In Jena 1.0, once a resource has been determined to be a DAML Class
(for instance), that remains true for the lifetime of the model. If
a resource starts out not qualifying as a DAML Class (no
`rdf:type daml:Class`) then adding the type assertion later doesn't
make it a Class. Similarly, of a resource is a DAML Class, but then
the type assertion is retracted, the resource is still apparently a
class.

Hence being a DAMLClass is a *view* of the resource that may change
over time. Moreover, a given resource may validly have a number of
different views simultaneously. Using the current `DAMLClass`
implementation method means that a given resource is limited to a
single such view.

A key objective of the new design is to allow different views, or
*facets*, to be used dynamically when accessing a node. The new
design allows nodes to be polymorphic, in the sense that the same
underlying node from the graph can present different encapsulations
- thus different affordances to the programmer - on request.
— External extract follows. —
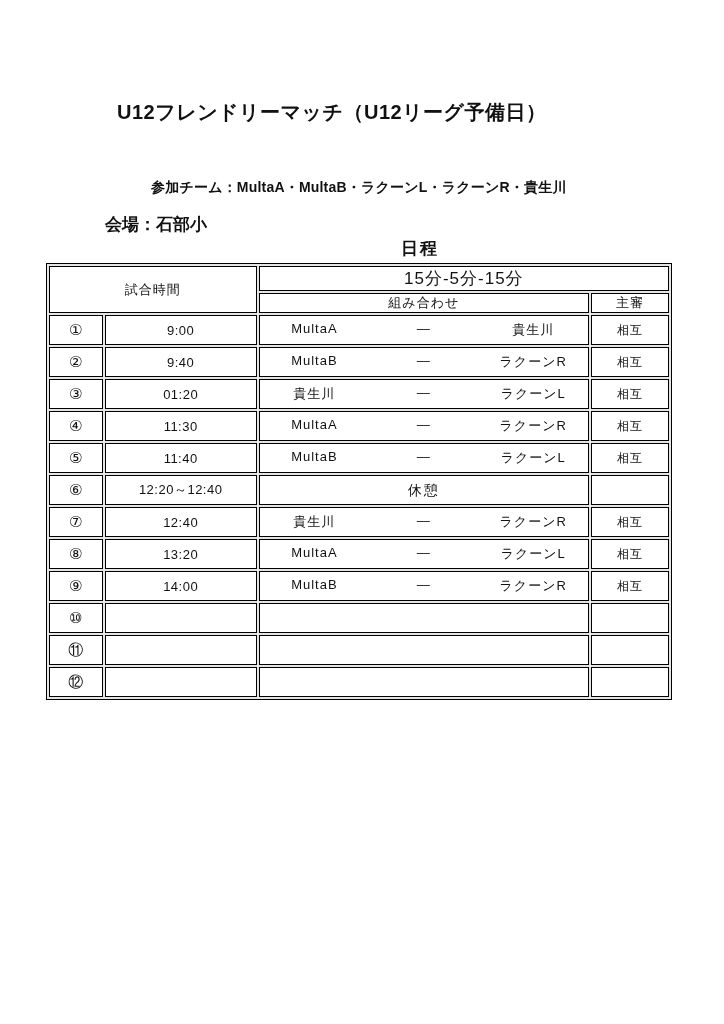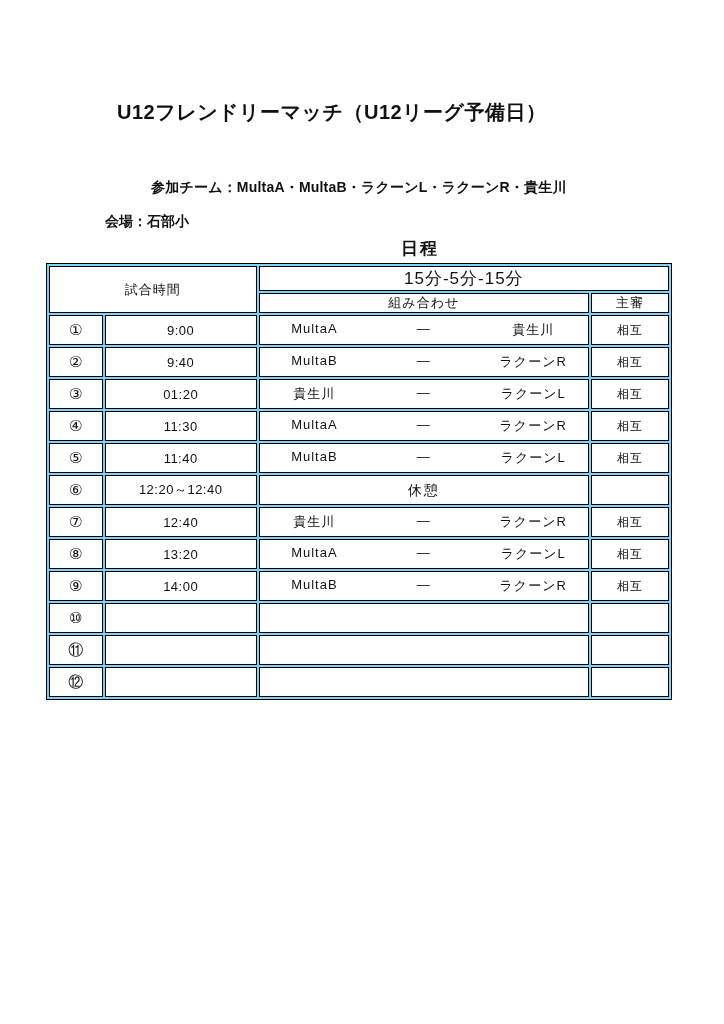"会場：石部小" .doc-venue { font-size: 14px -> 17px }
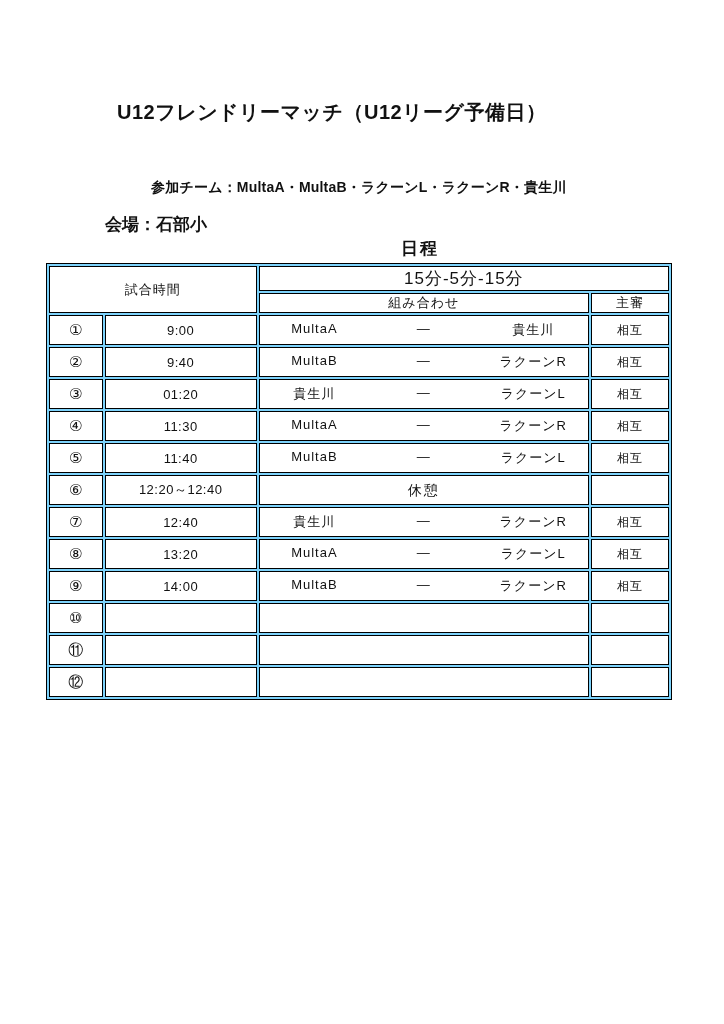"試合時間" table.schedule { background: #7dd3fc -> #e5e5e5 }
In summary, the enhanced node design in Jena 2.0 allows programmers
to:

-   provide alternative perspectives onto a node from a graph,
    supporting additional functionality particular to that perspective;
-   dynamically convert a between perspectives on nodes;
-   register implementations of implementation classes that present
    the node as an alternative perspective.

### Terminology

To assist the following discussion, the key terms are introduced
first.

node
  ~ A subject or object from a triple in the underlying graph
graph
  ~ The underlying container of RDF triples that simplifies the
    previous abstraction Model
enhanced node
  ~ An encapsulation of a node that adds additional state or
    functionality to the interface defined for node. For example, a bag
    is a resource that contains a number of other resources; an
    enhanced node encapsulating a bag might provide simplified
    programmatic access to the members of the bag.
enhanced graph
  ~ Just as an enhanced node encapsulates a node and adds extra
    functionality, an enhanced graph encapsulates an underlying graph
    and provides additional features. For example, both Model and
    DAMLModel can be thought of as enhancements to the (deliberately
    simple) interface to graphs.
polymorphic
  ~ An abstract super-class of enhanced graph and enhanced node
    that exists purely to provide shared implementation.
personality
  ~ An abstraction that circumscribes the set of alternative views
    that are available in a given context. In particular, defines a
    mapping from types (q.v.) to implementations (q.v.). This seems to
    be taken to be closed for graphs.
implementation
  ~ A factory object that is able to generate polymorphic objects
    that present a given enhanced node according to a given type. For
    example, an alt implementation can produce a sub-class of enhanced
    node that provides accessors for the members of the alt.

#### Key points

Some key features of the design are:

-   every enhanced graph has a single graph personality, which
    represents the types of all the enhanced nodes that can be created
    in this graph;
-   every enhanced node refers to that personality
-   different kinds of enhanced graph can have different
    personalities, for example, may implement interfaces in different
    ways, or not implement some at all.
-   enhanced nodes wrap information in the graph, but keep no
    independant state; they may be discarded and regenerated at whim.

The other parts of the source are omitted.